Protesters call for justice after Stephon Clark decision

Protests in Sacramento after Stephon Clark decision

Protests erupted in Sacramento on Sunday after the city's district attorney announced her office would not pursue criminal charges against police officers involved in last year's deadly shooting of Stephon Clark, a 22-year-old unarmed black man. The demonstrations forced the closure of the city's Arden Fair Mall.

Mall officials said they made the decision to close on Sunday at the recommendation of city officials, noting information about a "concentrated effort by protesters to gather in unsafe numbers within the mall," CBS Sacramento reported.

The sit-in began on Saturday with a small group of protesters. Once they were allowed to continue their protest into Sunday morning, their number of attendees grew, which led to the decision by mall officials to close for the day.

Clark was shot and killed in his grandmother's backyard while running from Sacramento police on March 18, 2018. A pathologist found that he was shot eight times by police, including six shots in the back. Police said he was a vandalism suspect.

Clark's family has publicly criticized the decision by the district attorney, calling Clark's shooting "a murder." Clark's two sons, his parents, and his grandparents have sued the City of Sacramento and two police officers involved in the shooting for at least $20 million in damages in a wrongful-death lawsuit, alleging that the shooting of Clark was racially motivated and that police used excessive force.

The city's district attorney, Anne Marie Schubert, said the officers' use of force was lawful.

"We must recognize that they are often forced to make split-second decisions and we must recognize that they are under tense, uncertain and rapidly evolving circumstances," Schubert said Saturday.

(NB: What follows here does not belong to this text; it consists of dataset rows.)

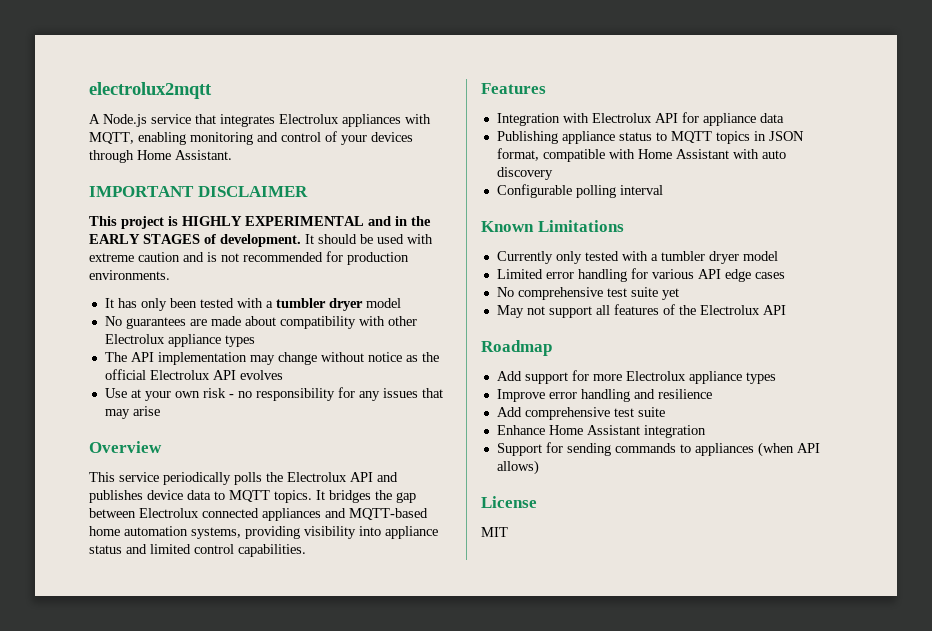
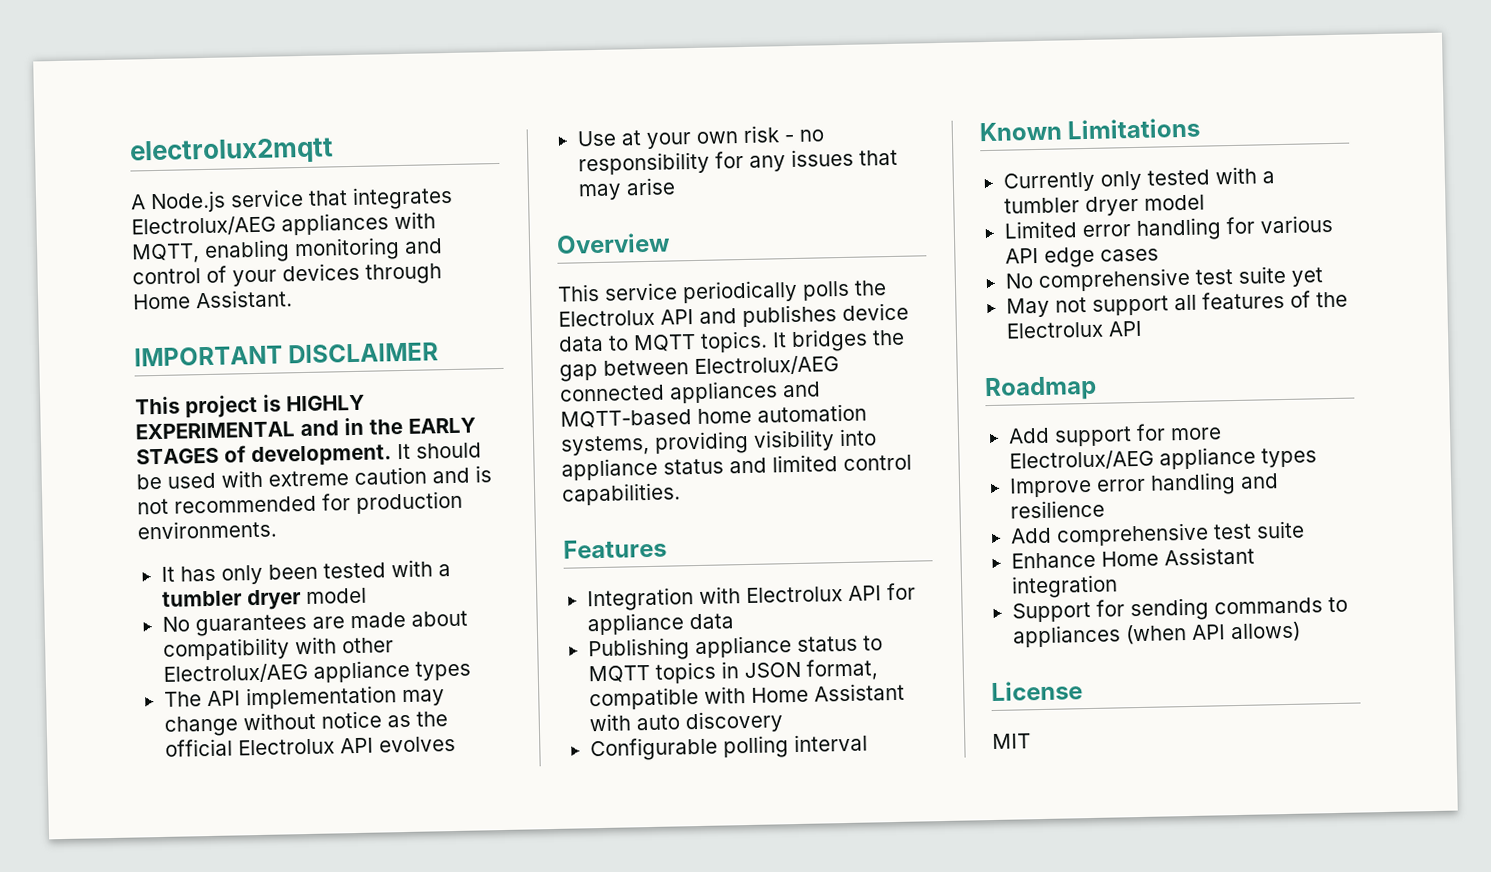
- A Node.js service that integrates Electrolux appliances with MQTT, enabling monitoring and control of your devices through Home Assistant.
+ A Node.js service that integrates Electrolux/AEG appliances with MQTT, enabling monitoring and control of your devices through Home Assistant.
- No guarantees are made about compatibility with other Electrolux appliance types
+ No guarantees are made about compatibility with other Electrolux/AEG appliance types
- It bridges the gap between Electrolux connected appliances and MQTT-based home automation systems, providing visibility into appliance status and limited control capabilities.
+ It bridges the gap between Electrolux/AEG connected appliances and MQTT-based home automation systems, providing visibility into appliance status and limited control capabilities.
- Add support for more Electrolux appliance types
+ Add support for more Electrolux/AEG appliance types

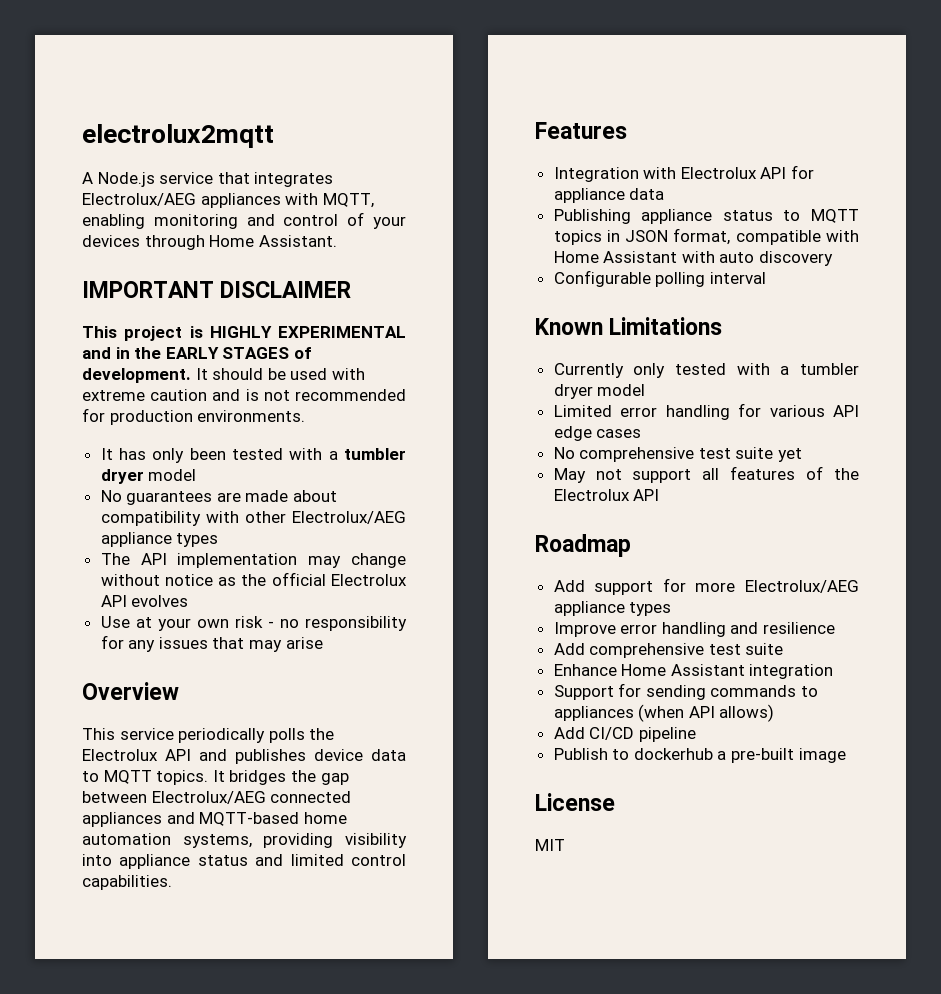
+ Add CI/CD pipeline
+ Publish to dockerhub a pre-built image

Clark's family has taken offense to a variety of private details that investigators have made public about Clark's mental state prior to his death, most notably that he had an Internet search history on suicide methods and that he faced a domestic violence complaint from the mother of his two children.

"Whatever his character is or his actions prior to those officers gunning him down, is no one's business," said Clark's mother, SeQuette. "It's not justification. That's not a permit to kill him."